Entries supplied ::
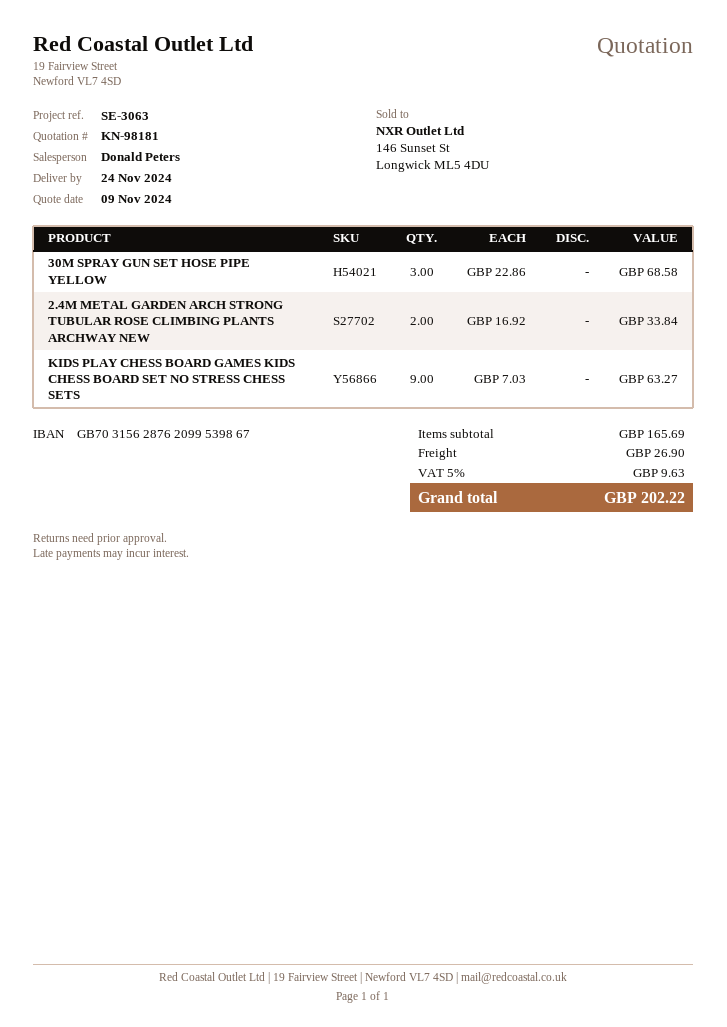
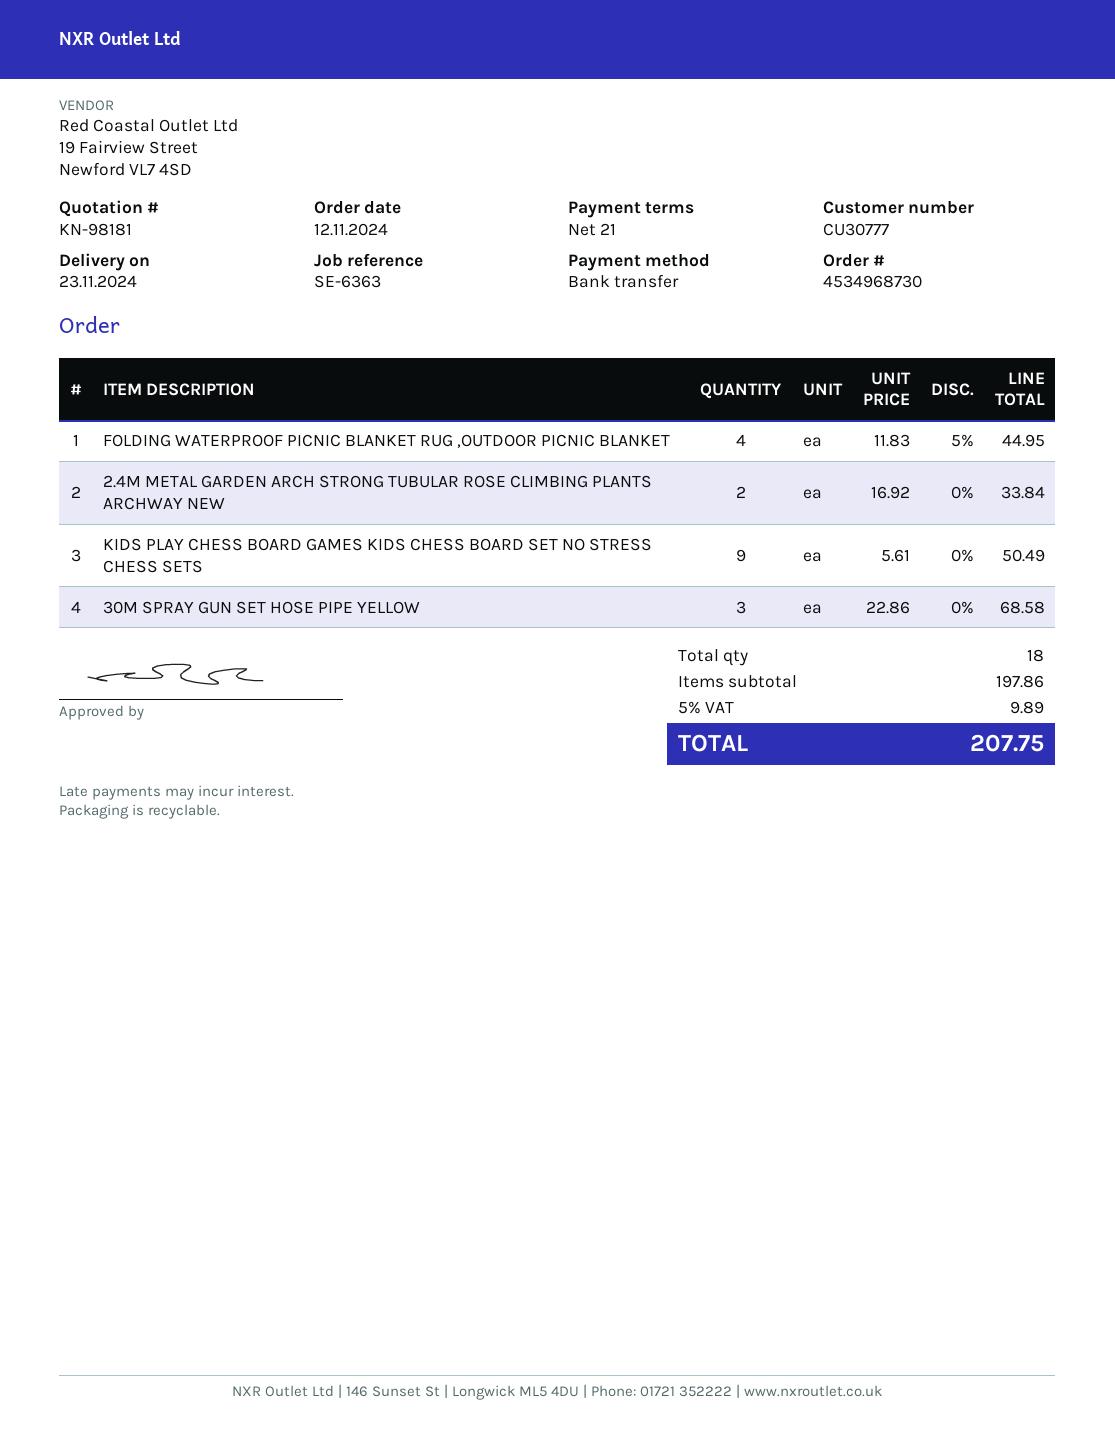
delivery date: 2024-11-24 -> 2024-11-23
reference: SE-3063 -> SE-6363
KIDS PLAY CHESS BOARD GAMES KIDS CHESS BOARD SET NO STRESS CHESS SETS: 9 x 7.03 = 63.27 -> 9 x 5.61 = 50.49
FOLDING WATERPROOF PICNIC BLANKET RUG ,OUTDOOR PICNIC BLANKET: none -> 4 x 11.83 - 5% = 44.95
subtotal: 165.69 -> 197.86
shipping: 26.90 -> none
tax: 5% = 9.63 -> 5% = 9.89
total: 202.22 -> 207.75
==
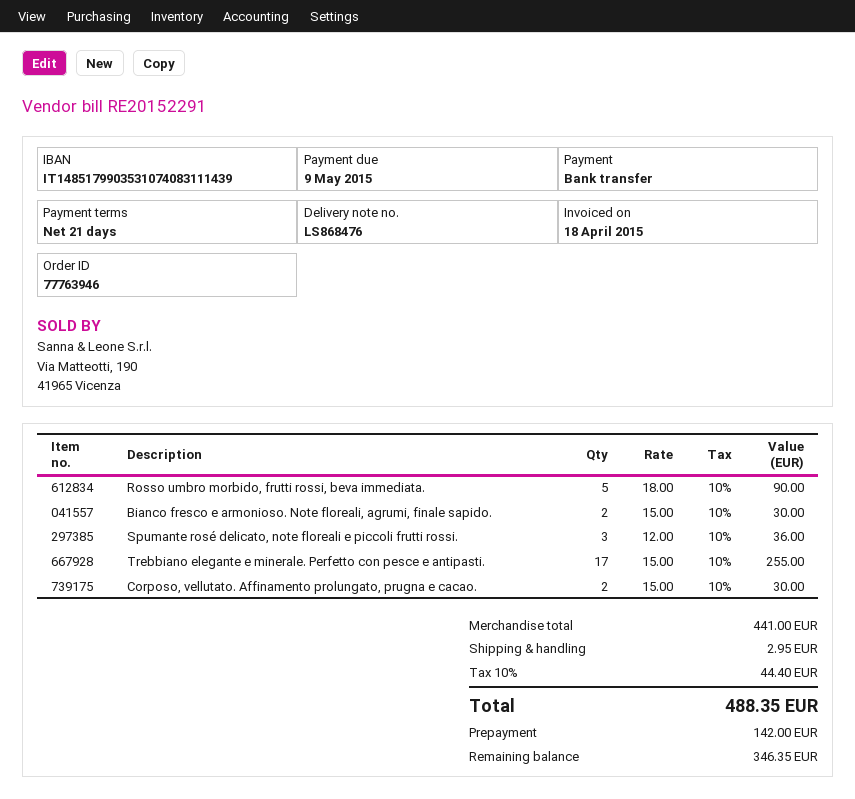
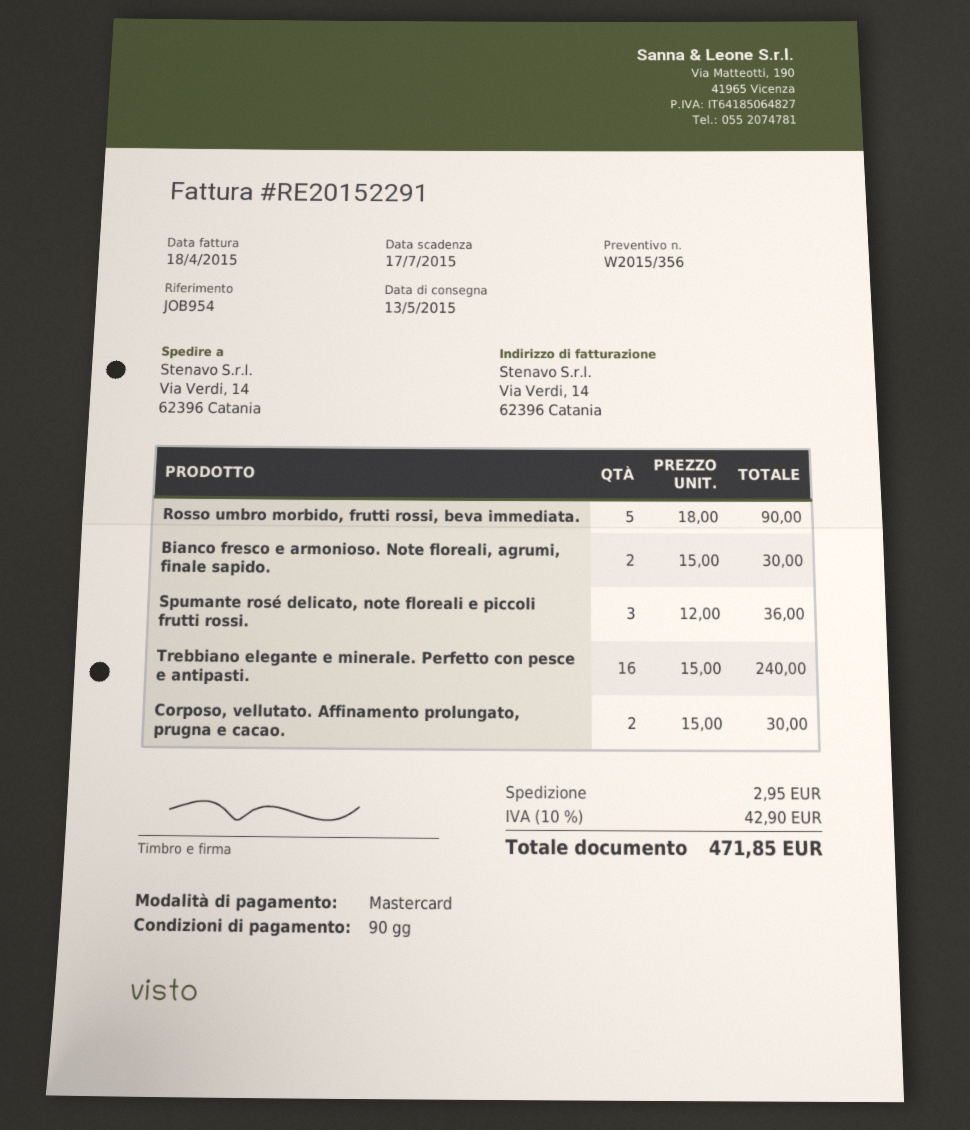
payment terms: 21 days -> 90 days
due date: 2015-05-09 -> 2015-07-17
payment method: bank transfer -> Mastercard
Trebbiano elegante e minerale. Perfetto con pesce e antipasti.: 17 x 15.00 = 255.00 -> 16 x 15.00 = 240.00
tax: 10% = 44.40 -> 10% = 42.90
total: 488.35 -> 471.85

Task details ::
Both end lines included, restate word for word the lines above from the line with "shipping: 26.90 -> none" to the line with "total: 202.22 -> 207.75", and nothing else.

Result of the task ::
shipping: 26.90 -> none
tax: 5% = 9.63 -> 5% = 9.89
total: 202.22 -> 207.75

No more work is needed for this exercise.